Between September 2015 and October 2015, two QI team meetings were conducted. Following is an outline of the tools that were used over the course of these meetings:
Flowchart: At meeting #1, the QI team walked through the current process for how staff members are collecting morbidity reports from the local health care providers. While analyzing the current process, the team identified that CD Program staff often get caught in a loop when requesting the morbidity report for positive chlamydia cases from the health care provider. Per DHMH guidelines, providers are required to report illness and treatment using the morbidity reports, which includes information (e.g., demographics, treatment) needed for CD Program staff to effectively perform case management, surveillance, and disease monitoring, and to ensure proper treatment. However health care providers are often not providing these. Therefore, CD Program staff often have to call providers to obtain the information generally provided on the morbidity reports, which can be time consuming. Given this, the team also discussed a proposed process, which would essentially eliminate the back and forth between CD Program staff and the health care provider. Instead, the health care provider would automatically submit morbidity reports for positive cases of chlamydia to HCHD.
Cause-and-effect diagram: Also at meeting #1, the QI team was led through a discussion to identify all possible causes that exist around the problem of health care providers not submitting morbidity reports for positive cases of chlamydia. The group created a fishbone diagram, putting all causes into one of the following categories: people, supplies, procedures, and environment. By using the 5-Whys technique, the group also identified secondary and tertiary causes. The cause-and-effect diagram was finalized at meeting #2. After finalizing the diagram, the group agreed that the root cause of the problem was that the health care providers and their staff lack knowledge and education about the morbidity reports and the submission process. This was determined after soliciting feedback from the health care providers via phone calls. Many of the providers stated that they did not know they had to submit the morbidity reports and/or who was actually responsible for submitting the reports. Some offices also stated that they did not have copies of the morbidity reports on hand or did not know how to access the reports.
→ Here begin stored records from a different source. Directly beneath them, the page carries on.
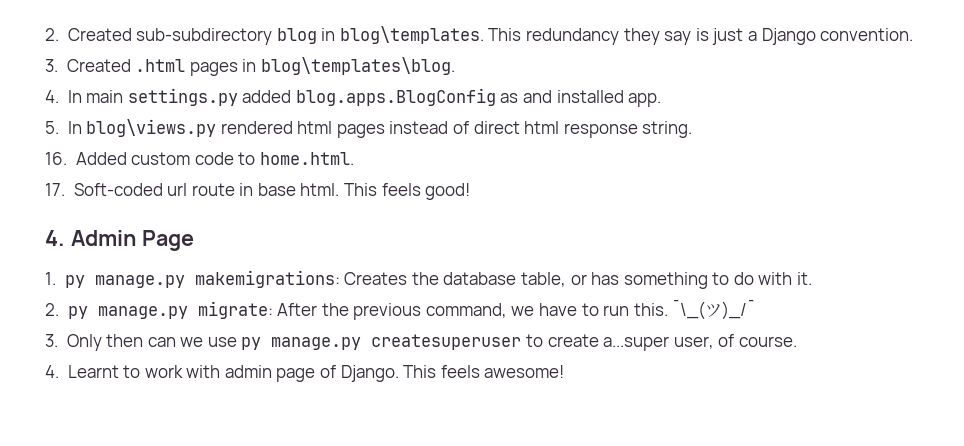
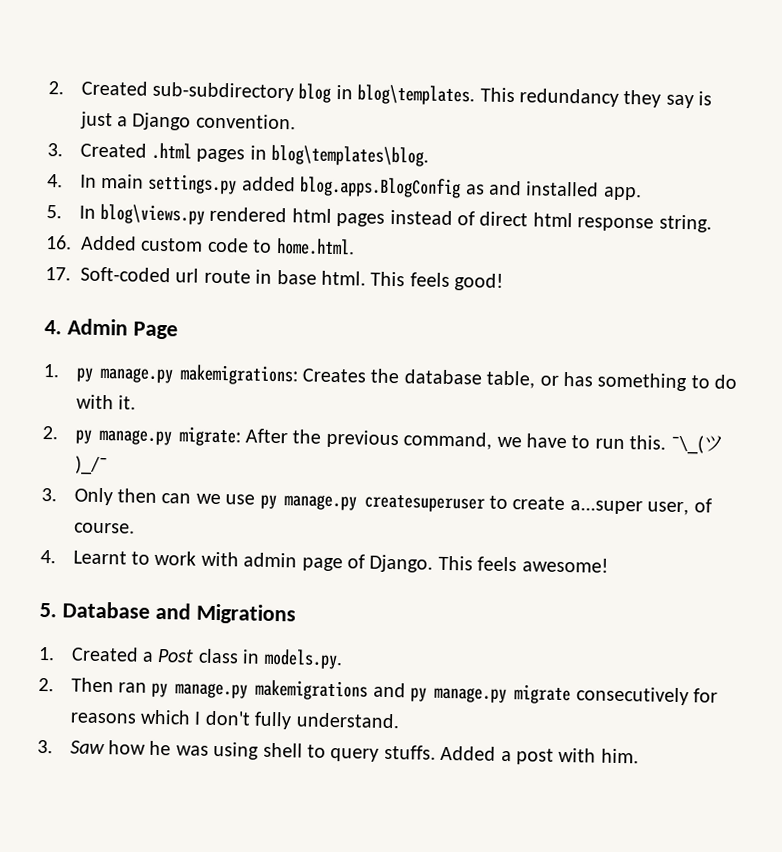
(565, 371) none -> [39,601,296,625] [38,646,343,670] [38,677,719,706] [69,709,400,730] [37,739,639,765] // 5. Database and Migrations // 1. Created a Post class in models.py. // 2. Then ran py manage.py makemigrations and py manage.py migrate consecutively for reasons which I don't fully understand. // 3. Saw how he was using shell to query stuffs. Added a post with him.

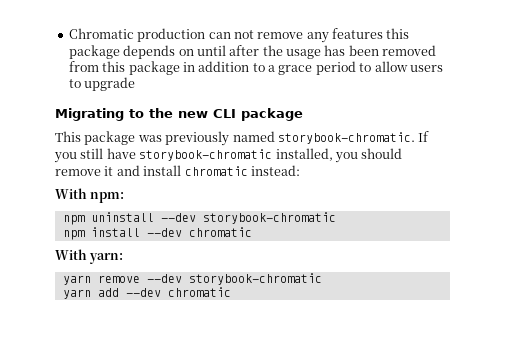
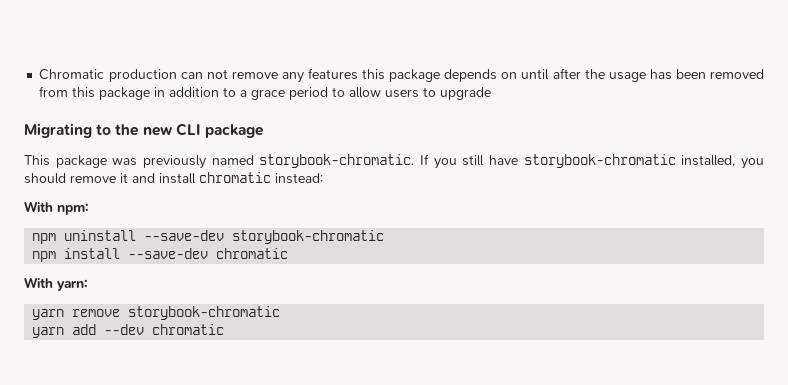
[160,213,196,222] --dev -> [144,230,225,241] --save-dev
[146,228,182,237] --dev -> [128,248,209,259] --save-dev
[146,274,182,283] --dev -> (121, 313) none

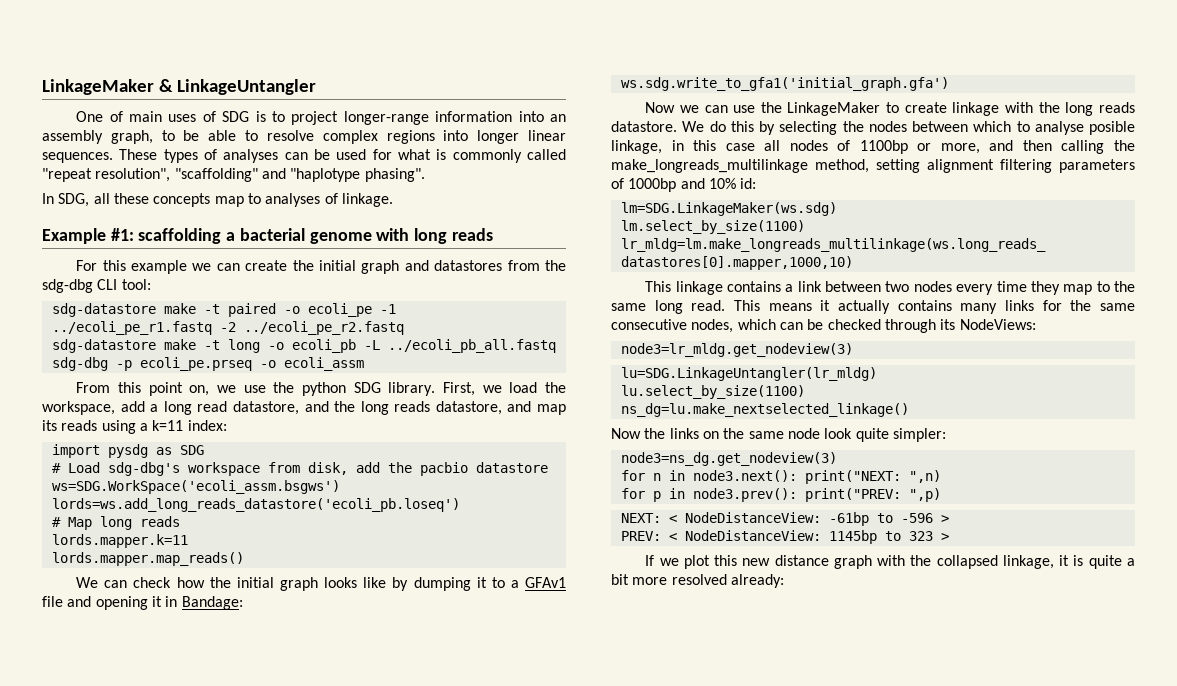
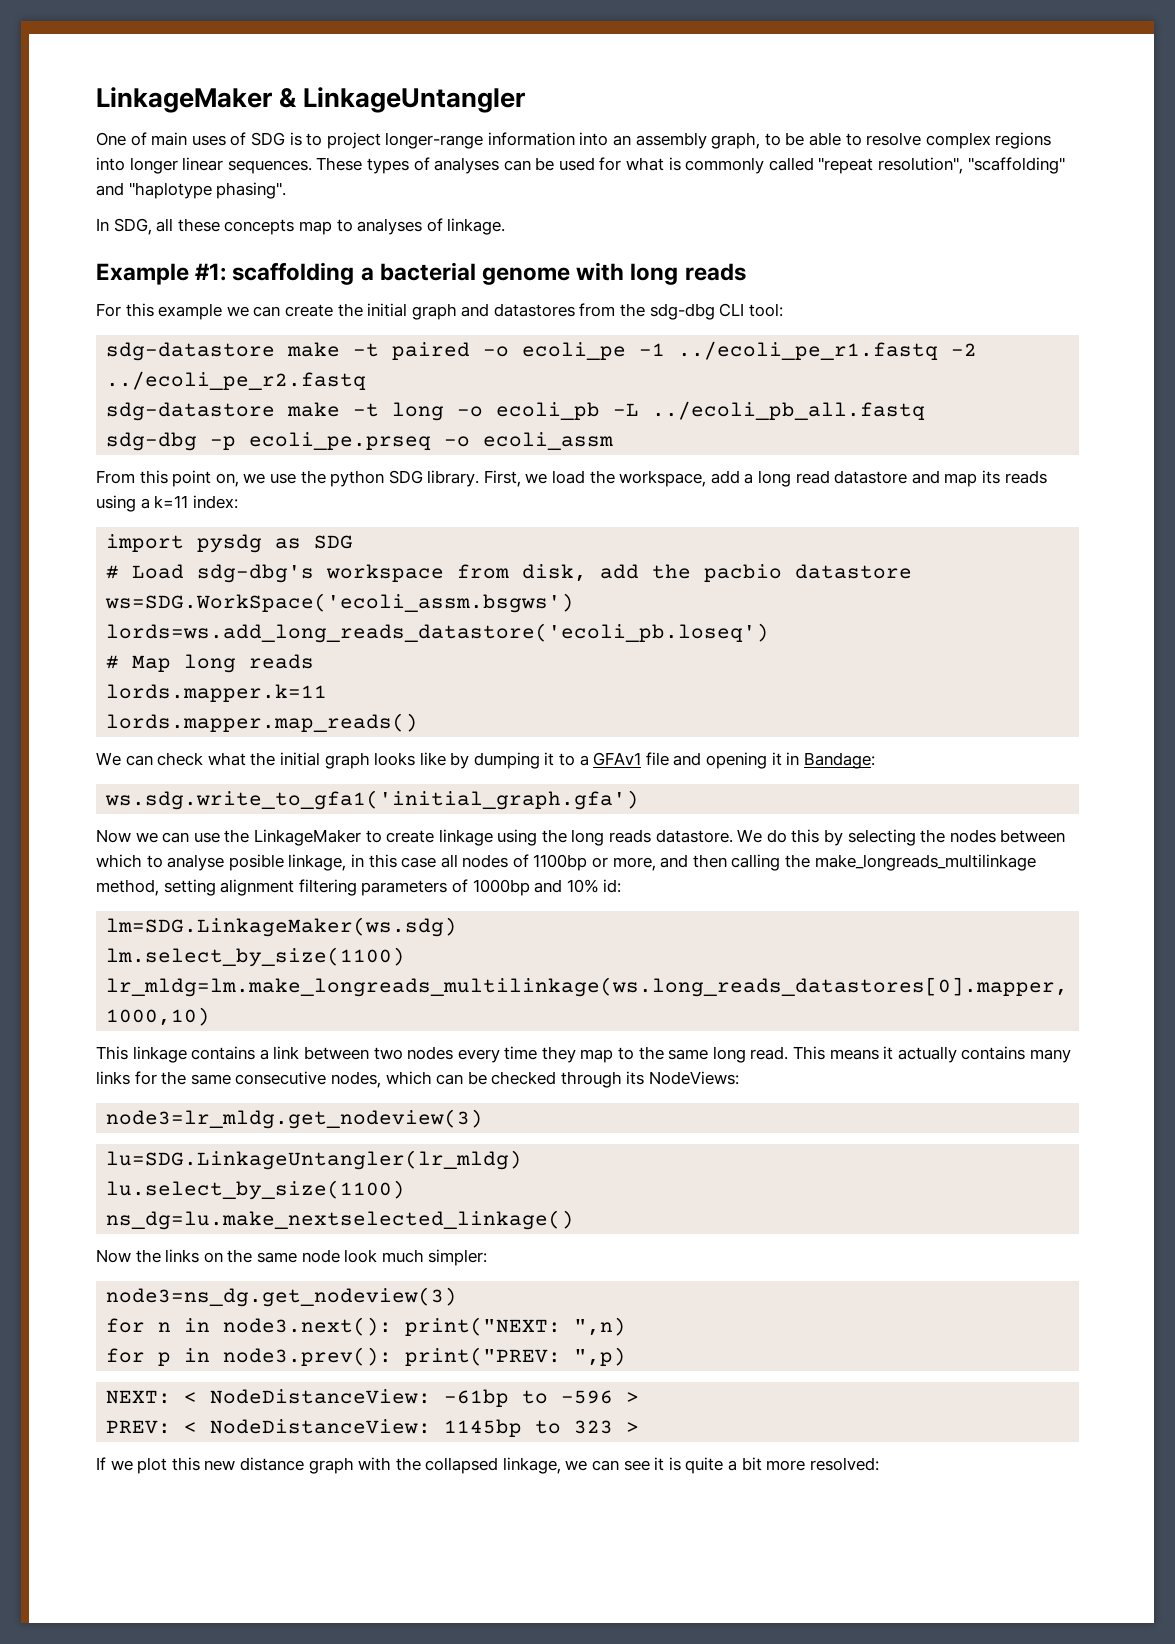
[232,401,502,415] datastore, and the long reads datastore, -> [834,470,908,484] datastore
[176,577,205,588] how -> [207,752,246,766] what
[1005,102,1034,113] with -> [497,829,538,846] using
[855,428,889,442] quite -> [381,1249,424,1263] much
(1054, 562) none -> [565,1460,650,1471] we can see
[671,574,784,588] resolved already: -> [809,1457,879,1471] resolved:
Solution-and-effect diagram: At meeting #2, the QI team brainstormed all possible solutions that could address the root cause. The group created a solution-and-effect diagram, putting all possible solutions into categories similar to those used in the cause-and-effect diagram, including people, environment, procedures, and supplies. The group looked across all categories on the diagram and identified their solution as that which occurred most often (i.e., a solution that appeared in multiple categories). In this case, the solutions included creating a “catchy” flyer to encourage submission of the morbidity reports for chlamydia, creating clear and concise guidelines on when and how to submit the morbidity report, and providing a copy of the morbidity report to the provider. An improvement theory and action plan were then created. On October 1, 2015, catchy flyers and a copy of the morbidity reports were then faxed or mailed to 57 local Harford County health care providers. Many of the providers used the flyers, and most were displaying them above their fax machines as a reminder.